Certain modules may benefit from longer comments, which can serve as internal documentation for high-level architectural design choices that don’t make sense to document anywhere else. For example, the module comment for Hasura.RQL.DDL.Schema describes in a couple paragraphs the high-level concepts behind the schema cache and metadata catalog. As appropriate, link to that module documentation in other comments using the Haddock syntax of enclosing a module name in double quotes; for example:

-- | Types that represent the raw data stored in the catalog. See also the
-- module documentation for "Hasura.RQL.DDL.Schema".
module Hasura.RQL.Types.Catalog

Not every module needs documentation comment—it doesn’t make sense for small helper/utility modules, for example—but most modules should have one. A module that cannot be given a short, precise purpose statement may benefit from being broken up into multiple modules.

Functions and datatypes

Include documentation comments on function and datatype declarations to communicate additional context about their purpose or usage information, but avoid using comments as a replacement for precise names. For example, instead of writing

-- Bad

-- | Configuration options given on the command-line.
data Options = ...

prefer a more self-documenting name:

-- Good
data CommandLineOptions = ...

Likewise, avoid using comments to describe invariants of a function argument or datatype field instead of a more precise type:

-- Bad
newtype AuthenticationToken
  = AuthenticationToken
  { unAuthenticationToken :: Text
  -- ^ Invariant: contains Base64-encoded binary data.
  }

-- Good
import Data.Text.Conversions (Base64)
newtype AuthenticationToken
  = AuthenticationToken
  { unAuthenticationToken :: Base64 ByteString
  }

However, do use comments on functions and datatypes to clarify information that cannot easily be communicated via names or types:

-- Good
resolveTableReference
  :: OMap SchemaName TableName
  -- ^ All tables visible to the current user.
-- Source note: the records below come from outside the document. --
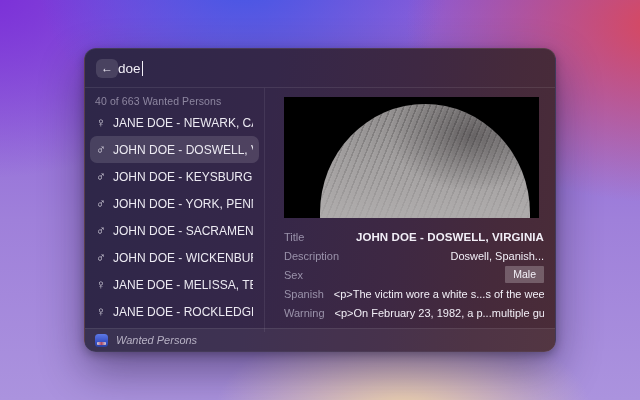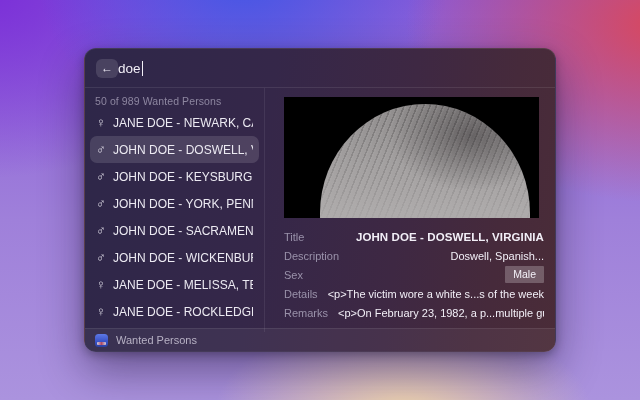--- a/index.html
+++ b/index.html
@@ -56,21 +56,21 @@
   .mrow{height:19px;display:flex;align-items:center;}
   .mlabel{flex-shrink:0;color:#9a92aa;font-size:11px;margin-right:10px;}
   .mvalue{flex:1;text-align:right;color:#f2eff7;font-size:11px;white-space:nowrap;overflow:hidden;}
   .mvalue.title{font-weight:700;font-size:11.5px;letter-spacing:0.1px;}
   .mvalue.dim{color:#c9c3d3;}
   .mrow .badgewrap{flex:1;display:flex;justify-content:flex-end;}
   .badge{background:rgba(255,255,255,0.24);color:#f4f1f8;font-size:10.5px;
     padding:2px 8px;border-radius:1px;line-height:1.2;}
   
   .footer{position:absolute;left:0;right:0;bottom:0;height:22px;display:flex;align-items:center;
-    padding:0 10px;background:rgba(255,255,255,0.05);border-top:1px solid rgba(255,255,255,0.08);}
+    padding:0 10px;background:rgba(255,255,255,0.05);border-top:1px solid rgba(255,255,255,0.08);font-style:italic;}
   .appicon{width:13px;height:13px;border-radius:3.5px;margin-right:8px;flex-shrink:0;
     background:linear-gradient(180deg,#5d79e6 0%,#3a53c8 55%,#2c3f9e 100%);
     position:relative;overflow:hidden;}
   .appicon::after{content:"";position:absolute;left:2px;right:2px;bottom:2px;height:3px;
     background:linear-gradient(90deg,#e8e6ef 0%,#c44b55 50%,#e8e6ef 100%);border-radius:1px;opacity:0.85;}
   .appname{color:#b7b1c4;font-size:11px;}
 </style>
 </head>
 <body>
 
@@ -82,21 +82,21 @@
     </div>
     <div class="query">
       <span>doe</span>
       <span class="caret"></span>
     </div>
   </div>
 
   <div class="main">
 
     <div class="listpanel">
-      <div class="sectionheader">50 of 989 Wanted Persons</div>
+      <div class="sectionheader">40 of 663 Wanted Persons</div>
 
       <div class="row">
         <span class="gicon">♀</span>
         <span class="rlabel">JANE DOE - NEWARK, CALIFOR...</span>
       </div>
       <div class="row selected">
         <span class="gicon">♂</span>
         <span class="rlabel">JOHN DOE - DOSWELL, VIRGINIA</span>
       </div>
       <div class="row">
@@ -143,25 +143,25 @@
           <span class="mlabel">Description</span>
           <span class="mvalue">Doswell, Spanish...</span>
         </div>
         <div class="mrow">
           <span class="mlabel">Sex</span>
           <span class="badgewrap">
             <span class="badge">Male</span>
           </span>
         </div>
         <div class="mrow">
-          <span class="mlabel">Details</span>
+          <span class="mlabel">Spanish</span>
           <span class="mvalue">&lt;p&gt;The victim wore a white s...s of the week in Spanish.&lt;/p&gt;</span>
         </div>
         <div class="mrow">
-          <span class="mlabel">Remarks</span>
+          <span class="mlabel">Warning</span>
           <span class="mvalue">&lt;p&gt;On February 23, 1982, a p...multiple gunshot wounds.&lt;/p&gt;</span>
         </div>
 
       </div>
     </div>
 
   </div>
 
   <div class="footer">
     <span class="appicon"></span>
Schemas with priority in the
  -- search path should come earlier.
  -> Maybe SchemaName -> TableName -> Maybe QualifiedTable
resolveTableReference = ...

Inline comments

Use inline comments within function bodies to provide additional context about why a function does something a particular way or to call special attention to an easily-overlooked subtlety. For example:

-- Good
allComparableTypes
  -- due to casting, we need to generate both geometry and geography operations
  -- even if just one of the two appears directly in the table schema
  | anyGeoTypes = geoTypes <> columnTypes
  | otherwise = columnTypes

Include links to external resources such as specifications or GitHub issues that provide context for decisions:

-- Good
isValidEnumName name =
  -- see https://graphql.github.io/graphql-spec/June2018/#EnumValue
  isValidName name && name `notElem` ["true", "false", "null"]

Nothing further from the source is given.